5 Conclusions and Future Work

At this stage, the Alice Adaptation Project does not seem to be reaching a conclusion. Instead, many paths of future development are open. As stated earlier, the project team hopes to integrate the text montage more closely into the collage work, creating a single experience (or a set of experiences derived from presenting any combination of these elements simultaneously). Likewise, adaptation in many media have not been explored due to time constraints. Interactivity has not been explored, but would need to be in approaching the video game adaptation.

 

On the analytical side, the question has too arisen as to whether a using a more systematic approach would have been more fruitful. The three media elements within the project vary greatly, from the text montage which very carefully sticks to a self-prescribed system to the sound collage which works primarily as an interpretive representation. Perhaps creating software to perform the entire composition process would be advantageous. In film montage, for example, computer vision software could detect motion within the shots, defining the direction, magnitude, and speed of movement, which could then be automatically organized in order to provide objective motion matches (with each subsequent shot being chosen randomly from those which provide the proper amount of motion continuity). This situation would more thoroughly present the visuals as a database, with the narrative being only a secondary emergent element, possibly changing each time the software is run.

 

6 Acknowledgments

The Alice Adaptation Project is a collaboration among Salman Bakht (Media Arts and Technology, UC Santa Barbara), Robin Chin (English, UC Santa Barbara), Sarah Harris (Film and Media Studies, UC Santa Barbara), and Rama Hoetzlein (Media Arts and Technology, UC Santa Barbara) under the guidance of Professor Alan Liu (English, UC Santa Barbara). Feedback was provided by members of the Literature+ course (Alan Liu, Winter 2008) and attendees of the UC Santa Barbara Composition Forum (March 12, 2008).

 

7 References

 

 


(1) The term “collage” is used within this text to describe the work (in its entirety) developed by the Alice Adaptation Project.
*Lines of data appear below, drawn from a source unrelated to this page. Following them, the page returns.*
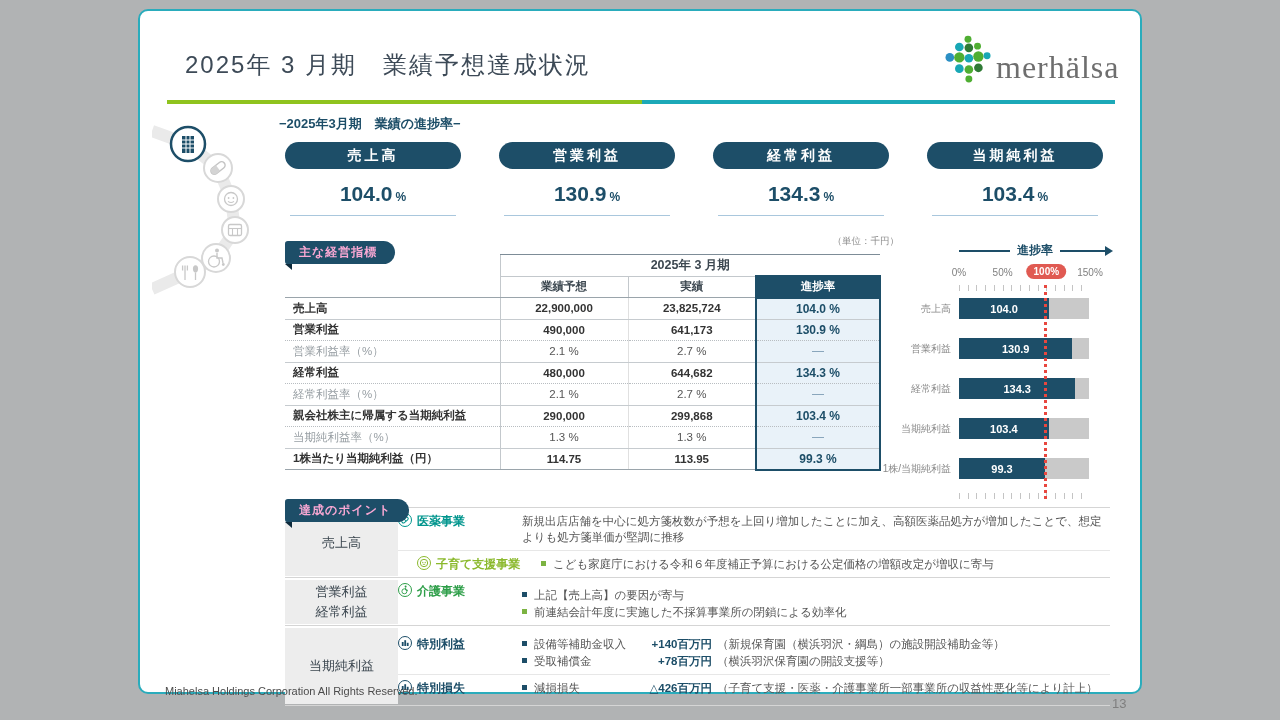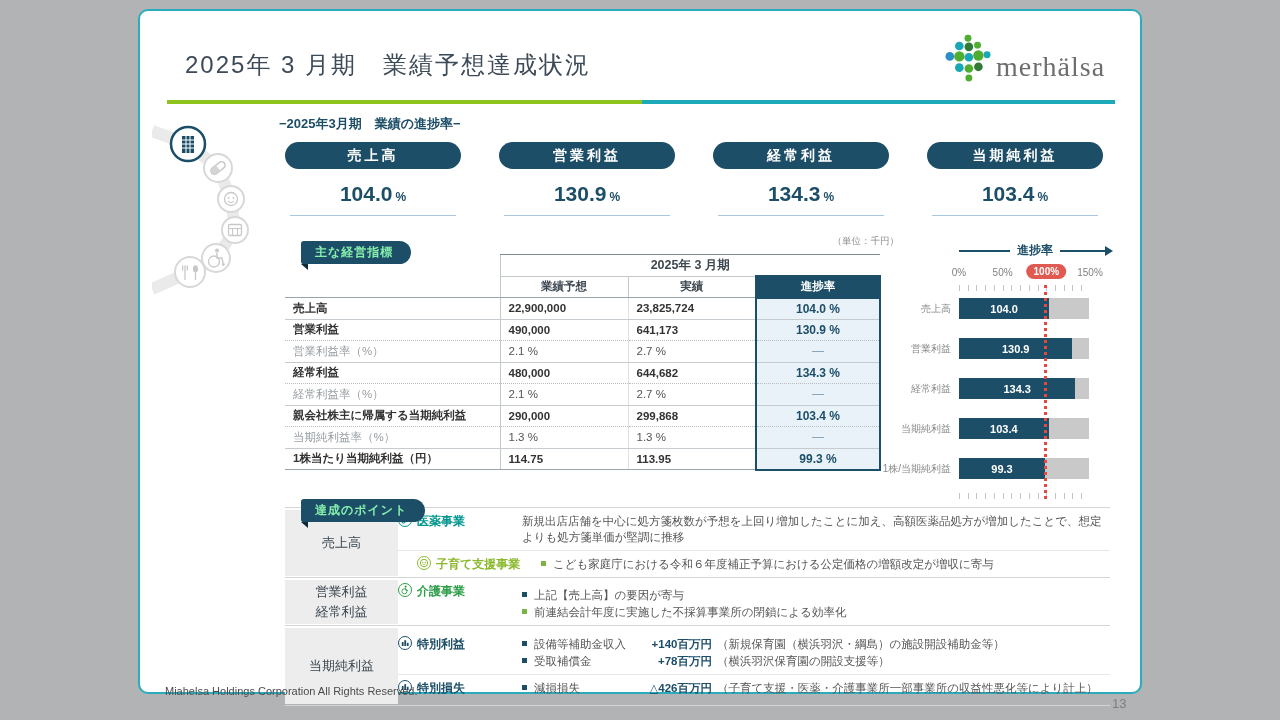--- a/index.html
+++ b/index.html
@@ -12,7 +12,7 @@
   
   .slide-title { position:absolute; left:45px; top:38px; font-size:24px; color:#3d4a57; letter-spacing:2px; }
   .logo { position:absolute; left:802px; top:22px; display:flex; align-items:center; }
-  .logo-text { font-family:"Liberation Serif","DejaVu Serif",serif; font-size:28px; color:#6e6e6e; margin-left:2px; letter-spacing:1px;margin-top:16px; }
+  .logo-text { font-family:"Liberation Serif","DejaVu Serif",serif; font-size:32px; color:#6e6e6e; margin-left:2px; letter-spacing:1px;margin-top:16px; }
   .divider { position:absolute; left:27px; top:89px; width:948px; height:4px; display:flex; }
   .divider .seg-green { width:475px; background:#8fc31e; }
   .divider .seg-teal  { flex:1; background:#1ca9b8; }

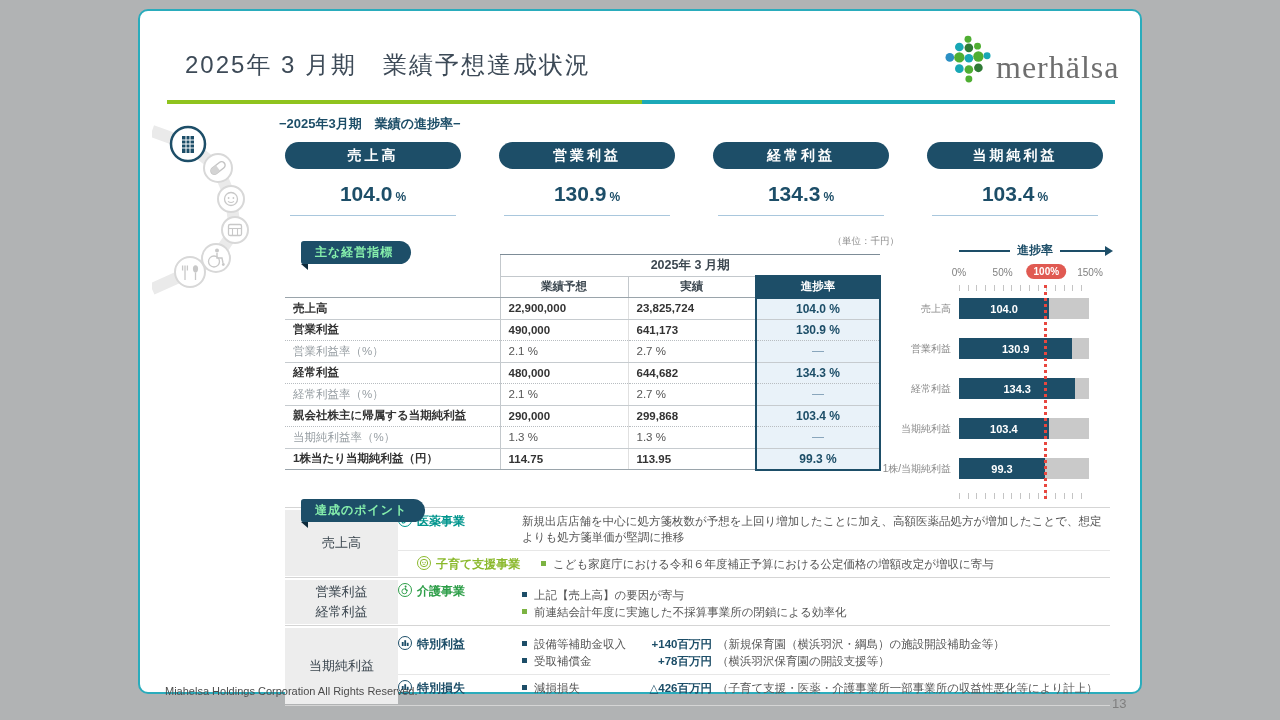--- a/index.html
+++ b/index.html
@@ -28,8 +28,8 @@
   .kpi-underline { width:166px; margin:9px auto 0; border-bottom:1.5px solid #a9c7dd; }
 
   
-  .badge { position:absolute; background:#1d4e68; color:#86efac; font-size:12px; font-weight:bold;
-           letter-spacing:1px; padding:3px 18px 3px 14px; border-radius:3px 12px 12px 3px; z-index:5;margin-left:16px; }
+  .badge { position:absolute; background:#1d4e68; color:#f9a8d4; font-size:12px; font-weight:bold;
+           letter-spacing:1px; padding:3px 18px 3px 14px; border-radius:3px 12px 12px 3px; z-index:5; }
   .badge::after { content:""; position:absolute; left:0; bottom:-6px;
                   border-top:6px solid #0d2a3b; border-left:7px solid transparent; }
 

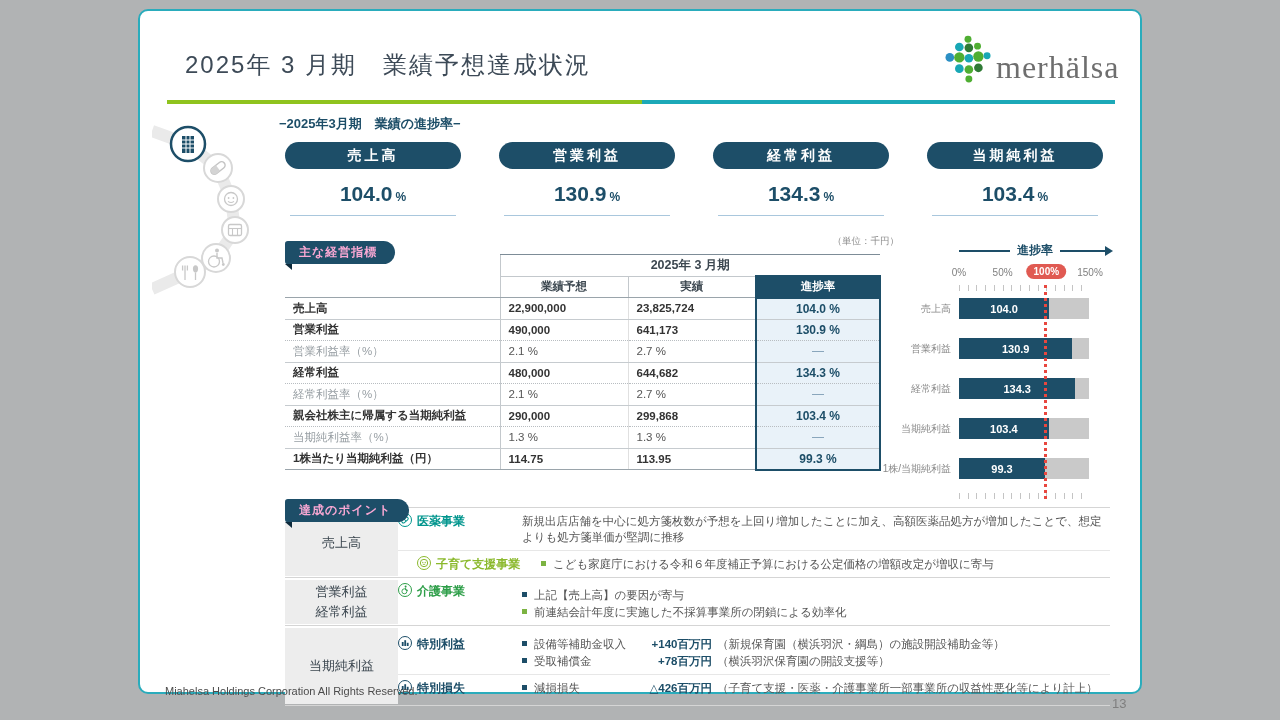--- a/index.html
+++ b/index.html
@@ -43,7 +43,7 @@
   th.prog-head { background:#1d4e68; color:#fff; border:2px solid #1d4e68; text-align:center; }
   td.lab { color:#333; font-weight:bold; border-right:1px solid #c3c8cc; }
   tr.muted td.lab { color:#979ea3; font-weight:normal; }
-  td.num { text-align:left; padding-right:18px; font-weight:bold; color:#333; border-right:1px solid #e0e0e0;margin-left:9px; }
+  td.num { text-align:center; padding-right:18px; font-weight:bold; color:#333; border-right:1px solid #e0e0e0;margin-left:9px; }
   tr.muted td.num { font-weight:normal; color:#555; }
   td.prog { background:#e9f2f9; border-left:2px solid #1d4e68; border-right:2px solid #1d4e68;
             text-align:center; color:#1d4e68; font-weight:bold; font-size:12px; }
This term, as opposed to “montage,” was chosen to avoid the suggestion of an intended filmic orientation. “Collage” used here is intended to suggest only an artistic creation combining multiple media sources and not to imply a lack of continuity, as is often the usage in visual art. The term “montage” is used in the text to refer specifically to film montage techniques and the usage of the term in The Language of New Media (Manovich). Purely out of the traditions of the specific media and of the project's past practices, the terms “film montage,” “sound collage,” and “text montage” are used to describe the individual media elements combined to create the work.

 

(2) The relationships marked between films are educated guesses as to which film text influenced the others. It additionally seems unlikely that the 1999 film could avoid influence of Disney's culturally iconic 1951 version, but this is not marked as not enough of the film was viewed to support this.

 

(3) The audio corresponding to the segments of film used in the film montage.

 

(4) “Database” is used as in Manovich's text to refer to a collection of media element. He describes the use of database in art, “Many new media objects do not tell stories; they don't have beginning or end; in fact, they don't have any development, thematically, formally or otherwise which would organize their elements into a sequence. Instead, they are collections of individual items, where every item has the same significance as any other” (194).